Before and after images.
%%

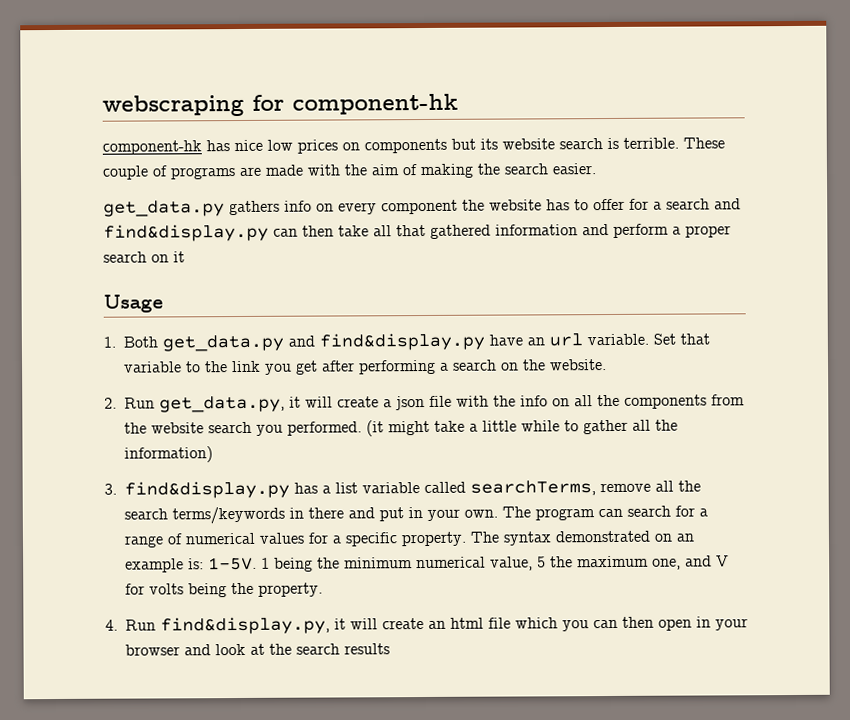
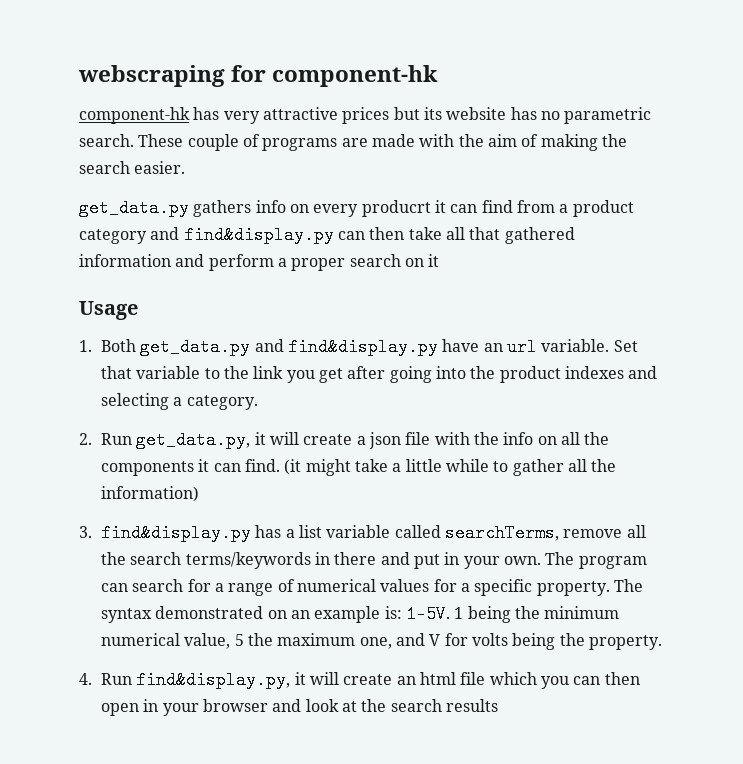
[234,137,679,154] nice low prices on components but its website search is terrible. -> [223,107,652,124] [79,134,134,147] very attractive prices but its website has no parametric search.
[381,198,710,215] component the website has to offer for a search -> [361,200,634,217] [79,229,147,244] producrt it can find from a product category
[359,359,607,375] performing a search on the website. -> [389,366,658,383] [101,393,258,410] going into the product indexes and selecting a category.
[711,394,745,406] [124,421,362,436] from the website search you performed. -> [198,459,281,472] it can find.

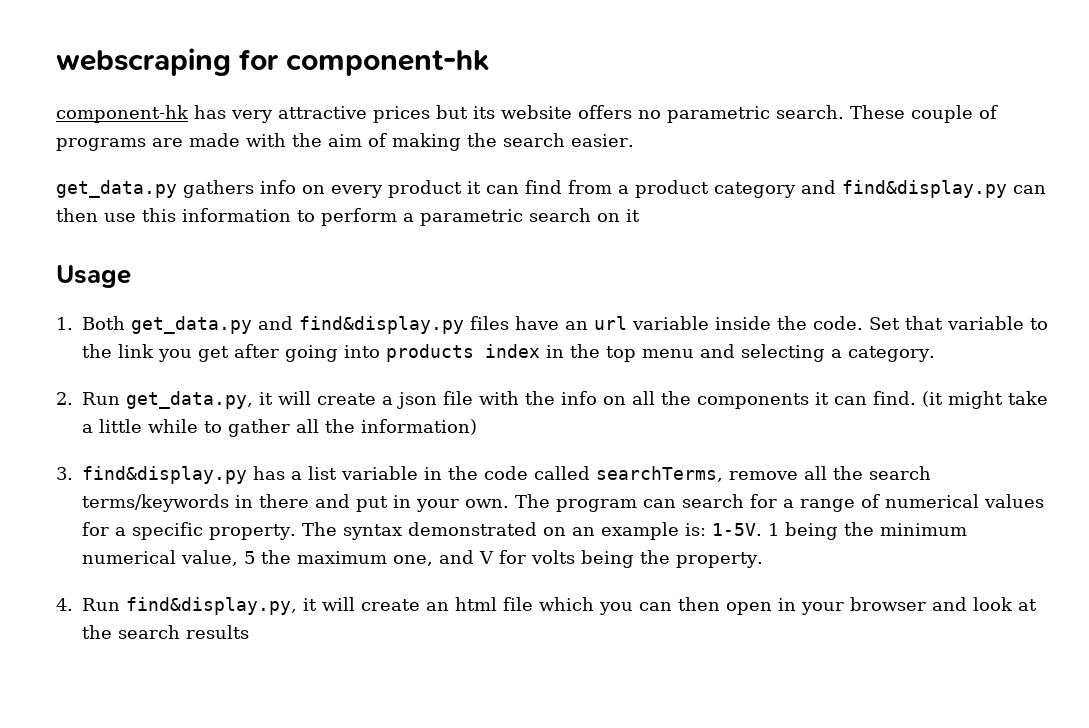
[510,107,537,120] has -> [578,105,632,119] offers
[361,200,431,217] producrt -> [388,180,462,198] product
[408,227,575,244] [79,254,205,267] take all that gathered information and -> [104,208,315,222] use this information to
[291,258,346,271] proper -> [420,209,523,226] parametric
(439, 347) none -> [470,316,510,330] files
[541,339,610,352] variable. -> [632,316,864,330] variable inside the code.
[470,366,624,383] the product indexes -> [386,344,695,362] products index in the top menu
(391, 531) none -> [424,466,529,480] in the code

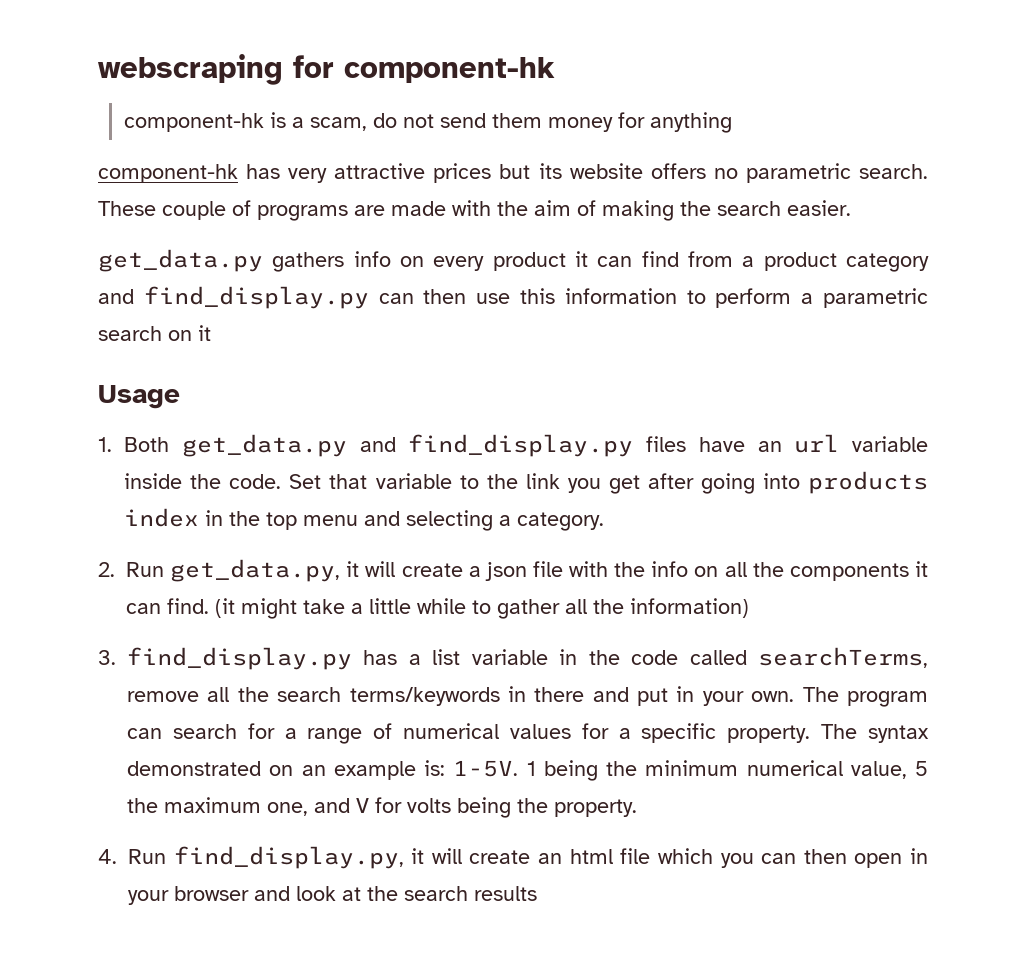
(490, 63) none -> [124,112,733,133] // component-hk is a scam, do not send them money for anything
[842,180,1007,198] find&display.py -> [143,286,369,309] find_display.py
[299,316,465,334] find&display.py -> [408,434,634,457] find_display.py
[82,466,248,484] find&display.py -> [127,647,352,670] find_display.py
[126,597,298,615] find&display.py, -> [173,846,404,869] find_display.py,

%%

What is being asked. Nothing but the records above, retyped exactly and stripped of images, should appear in the answer.

Written response.
[234,137,679,154] nice low prices on components but its website search is terrible. -> [223,107,652,124] [79,134,134,147] very attractive prices but its website has no parametric search.
[381,198,710,215] component the website has to offer for a search -> [361,200,634,217] [79,229,147,244] producrt it can find from a product category
[359,359,607,375] performing a search on the website. -> [389,366,658,383] [101,393,258,410] going into the product indexes and selecting a category.
[711,394,745,406] [124,421,362,436] from the website search you performed. -> [198,459,281,472] it can find.

[510,107,537,120] has -> [578,105,632,119] offers
[361,200,431,217] producrt -> [388,180,462,198] product
[408,227,575,244] [79,254,205,267] take all that gathered information and -> [104,208,315,222] use this information to
[291,258,346,271] proper -> [420,209,523,226] parametric
(439, 347) none -> [470,316,510,330] files
[541,339,610,352] variable. -> [632,316,864,330] variable inside the code.
[470,366,624,383] the product indexes -> [386,344,695,362] products index in the top menu
(391, 531) none -> [424,466,529,480] in the code

(490, 63) none -> [124,112,733,133] // component-hk is a scam, do not send them money for anything
[842,180,1007,198] find&display.py -> [143,286,369,309] find_display.py
[299,316,465,334] find&display.py -> [408,434,634,457] find_display.py
[82,466,248,484] find&display.py -> [127,647,352,670] find_display.py
[126,597,298,615] find&display.py, -> [173,846,404,869] find_display.py,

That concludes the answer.